START DATA EXTRACT

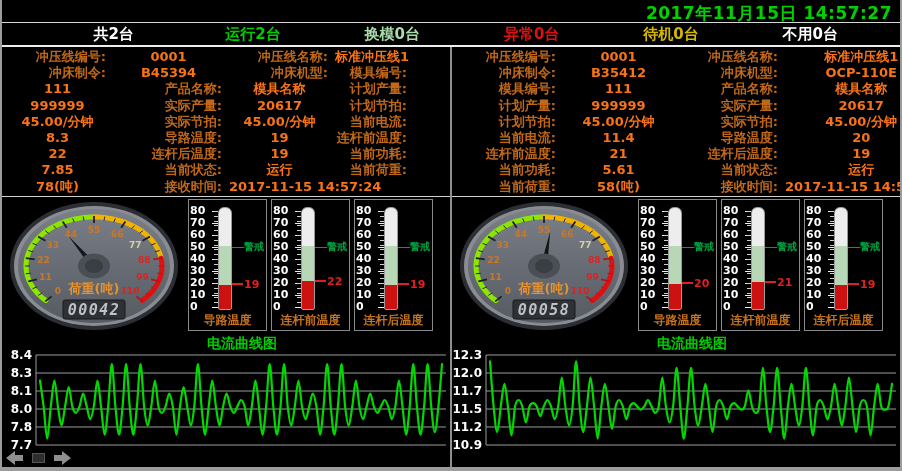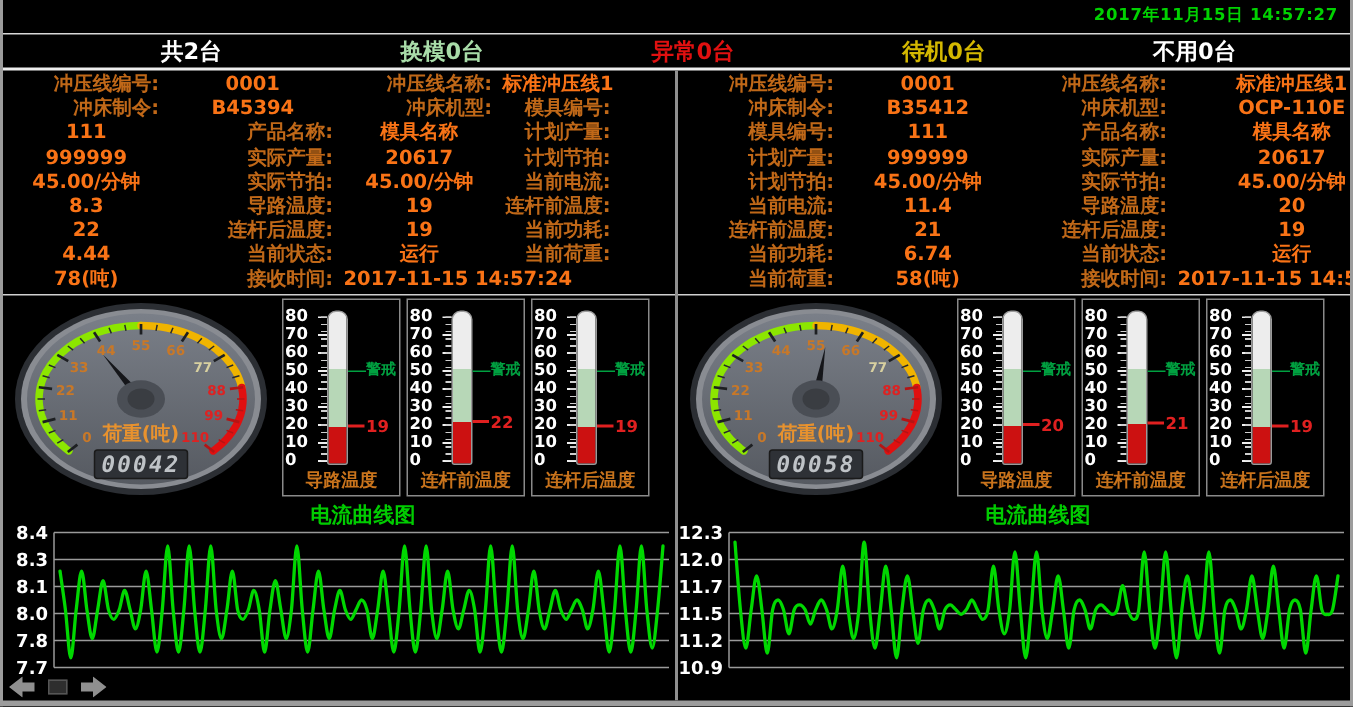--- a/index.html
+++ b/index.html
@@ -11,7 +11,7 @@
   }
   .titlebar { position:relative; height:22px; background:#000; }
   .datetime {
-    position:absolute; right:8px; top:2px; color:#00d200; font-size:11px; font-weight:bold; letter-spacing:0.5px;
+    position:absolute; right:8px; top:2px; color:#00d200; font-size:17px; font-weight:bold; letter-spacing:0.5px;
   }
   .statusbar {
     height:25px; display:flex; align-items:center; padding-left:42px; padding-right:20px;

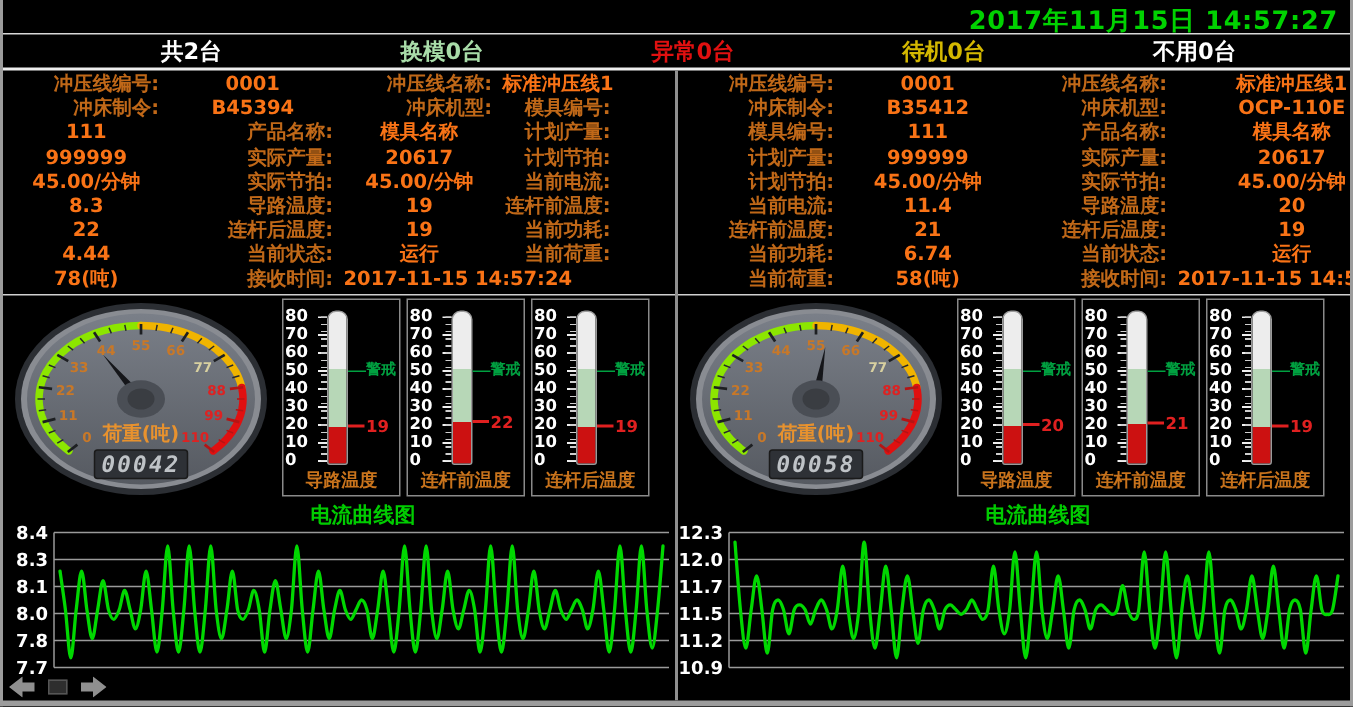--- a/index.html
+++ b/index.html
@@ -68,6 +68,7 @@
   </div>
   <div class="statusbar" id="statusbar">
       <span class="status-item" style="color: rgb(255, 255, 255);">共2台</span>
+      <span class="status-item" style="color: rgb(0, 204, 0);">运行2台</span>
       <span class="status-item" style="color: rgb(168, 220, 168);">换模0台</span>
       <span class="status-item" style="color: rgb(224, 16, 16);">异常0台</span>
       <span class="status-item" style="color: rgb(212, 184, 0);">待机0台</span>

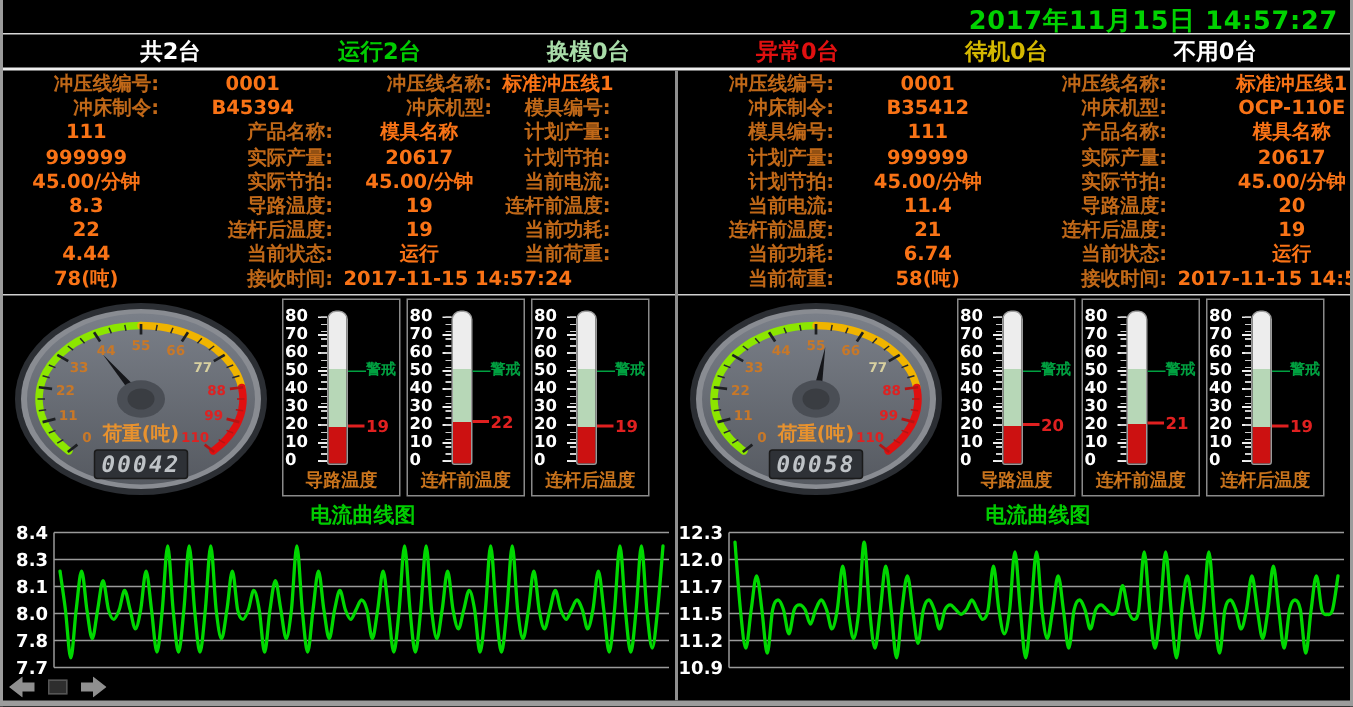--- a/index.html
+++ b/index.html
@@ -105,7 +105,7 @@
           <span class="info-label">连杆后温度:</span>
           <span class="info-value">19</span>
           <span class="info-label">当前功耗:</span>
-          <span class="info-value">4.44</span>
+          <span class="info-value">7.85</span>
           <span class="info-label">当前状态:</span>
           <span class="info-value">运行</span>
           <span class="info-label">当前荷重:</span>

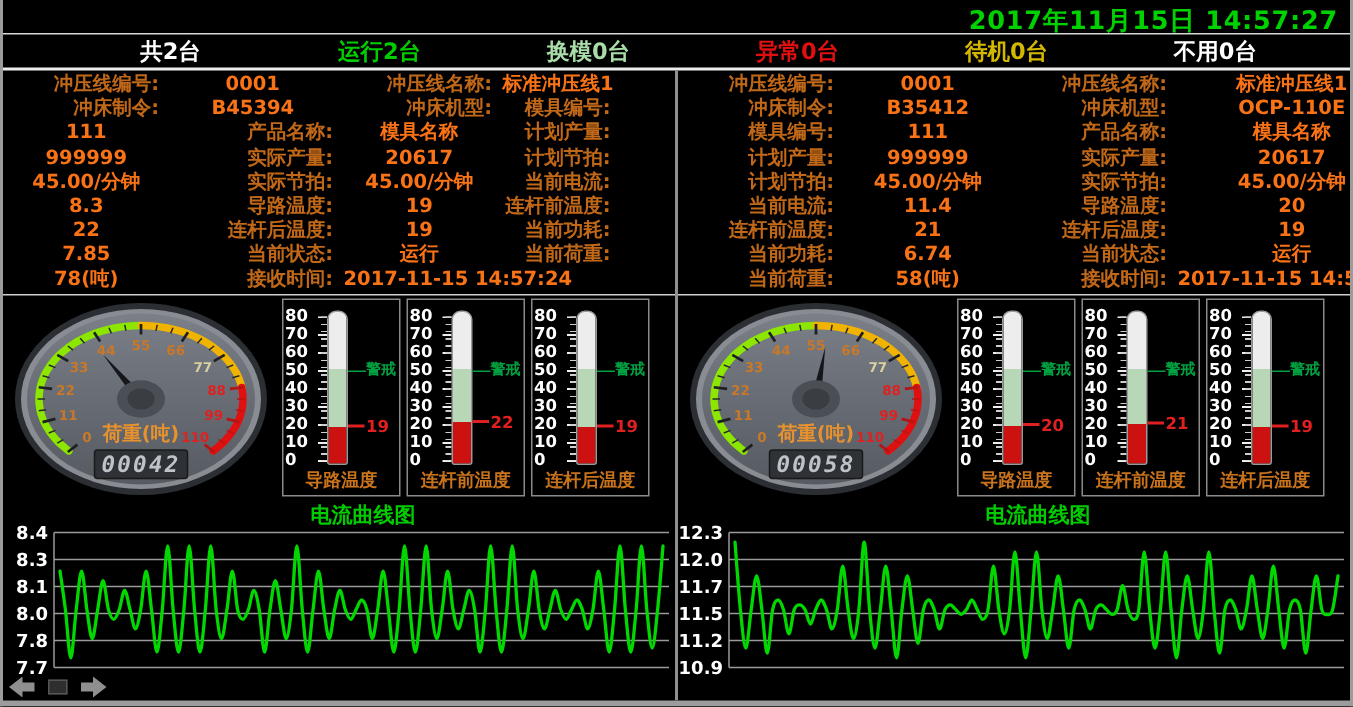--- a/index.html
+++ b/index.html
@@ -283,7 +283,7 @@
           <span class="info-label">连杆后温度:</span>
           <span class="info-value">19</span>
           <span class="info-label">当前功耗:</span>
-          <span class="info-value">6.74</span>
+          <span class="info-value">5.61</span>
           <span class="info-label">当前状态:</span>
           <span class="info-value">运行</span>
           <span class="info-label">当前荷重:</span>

END DATA EXTRACT

### ABOUT THIS TASK
Repeat, exactly and only, the lines above from the one containing "-283,7 +283,7 @@" through the end of the material.

### WRITTEN RESPONSE
@@ -283,7 +283,7 @@
           <span class="info-label">连杆后温度:</span>
           <span class="info-value">19</span>
           <span class="info-label">当前功耗:</span>
-          <span class="info-value">6.74</span>
+          <span class="info-value">5.61</span>
           <span class="info-label">当前状态:</span>
           <span class="info-value">运行</span>
           <span class="info-label">当前荷重:</span>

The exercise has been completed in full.